• About this exercise
The pictures in the data below are to be omitted; all else must be duplicated exactly.

• Data section
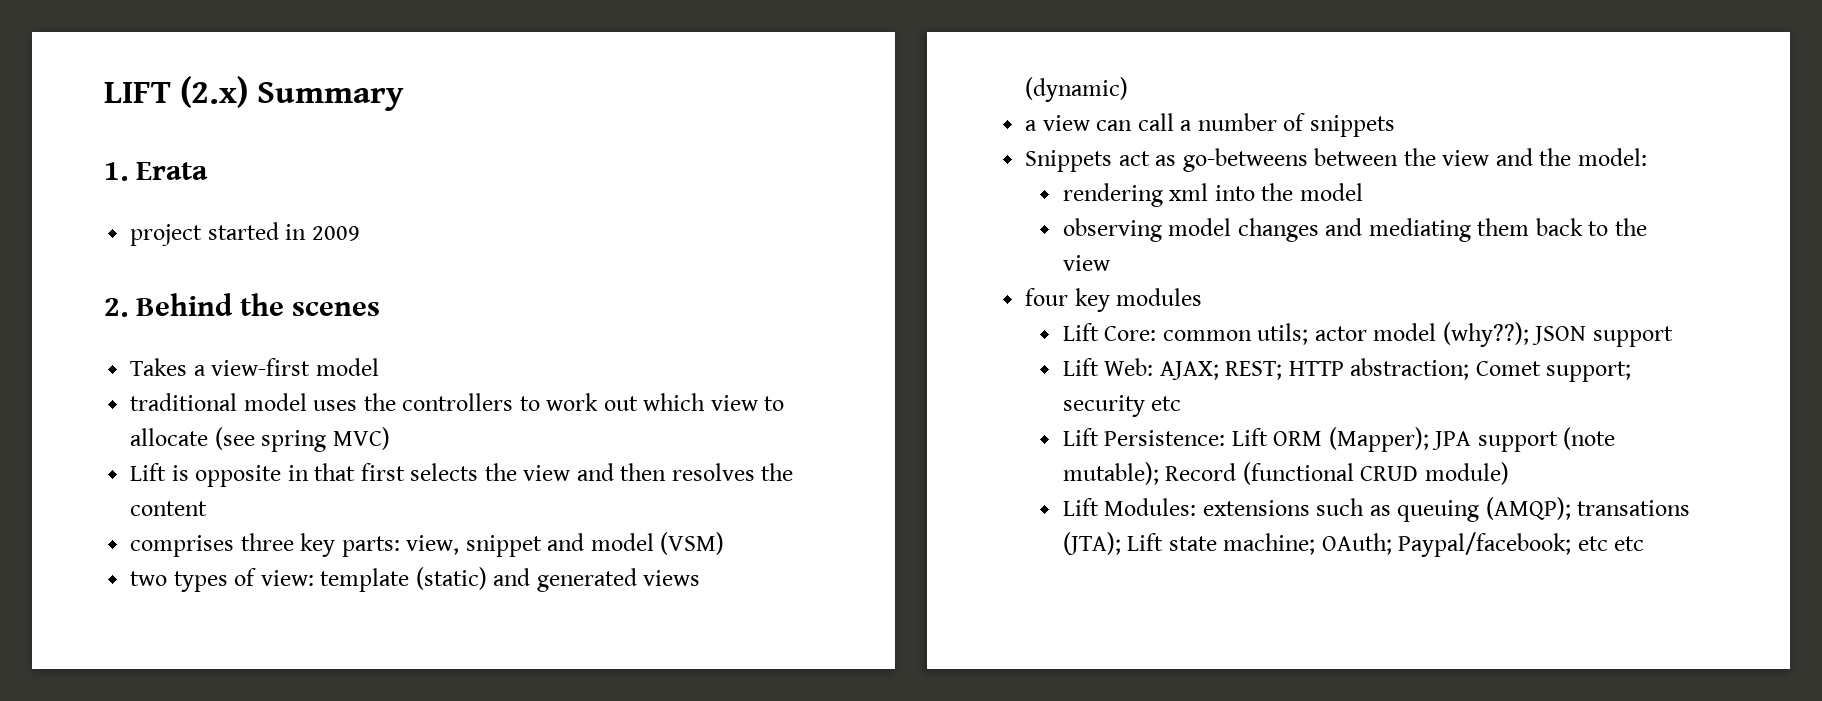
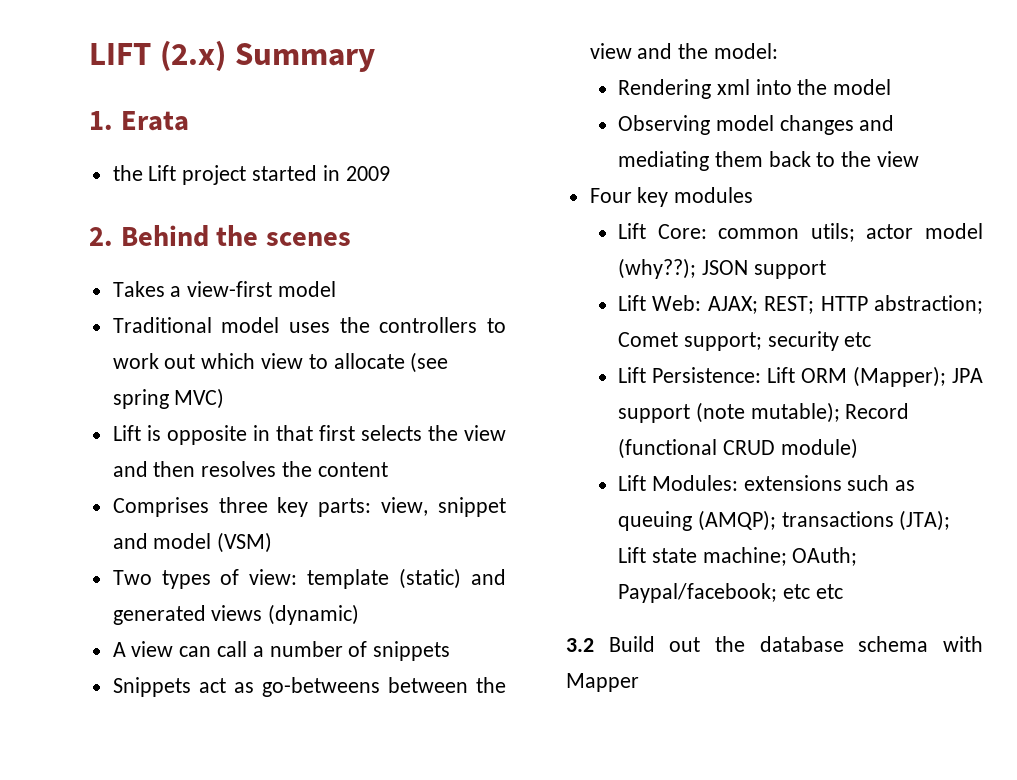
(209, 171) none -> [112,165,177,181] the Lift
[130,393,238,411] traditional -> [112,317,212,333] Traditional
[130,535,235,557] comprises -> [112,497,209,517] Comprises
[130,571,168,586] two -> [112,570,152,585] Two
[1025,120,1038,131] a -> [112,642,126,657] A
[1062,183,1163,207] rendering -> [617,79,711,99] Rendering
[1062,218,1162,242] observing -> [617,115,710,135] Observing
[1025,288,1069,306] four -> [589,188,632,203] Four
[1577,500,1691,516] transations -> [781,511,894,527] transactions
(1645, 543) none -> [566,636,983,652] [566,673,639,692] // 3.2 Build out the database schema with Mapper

• Your response
(209, 171) none -> [112,165,177,181] the Lift
[130,393,238,411] traditional -> [112,317,212,333] Traditional
[130,535,235,557] comprises -> [112,497,209,517] Comprises
[130,571,168,586] two -> [112,570,152,585] Two
[1025,120,1038,131] a -> [112,642,126,657] A
[1062,183,1163,207] rendering -> [617,79,711,99] Rendering
[1062,218,1162,242] observing -> [617,115,710,135] Observing
[1025,288,1069,306] four -> [589,188,632,203] Four
[1577,500,1691,516] transations -> [781,511,894,527] transactions
(1645, 543) none -> [566,636,983,652] [566,673,639,692] // 3.2 Build out the database schema with Mapper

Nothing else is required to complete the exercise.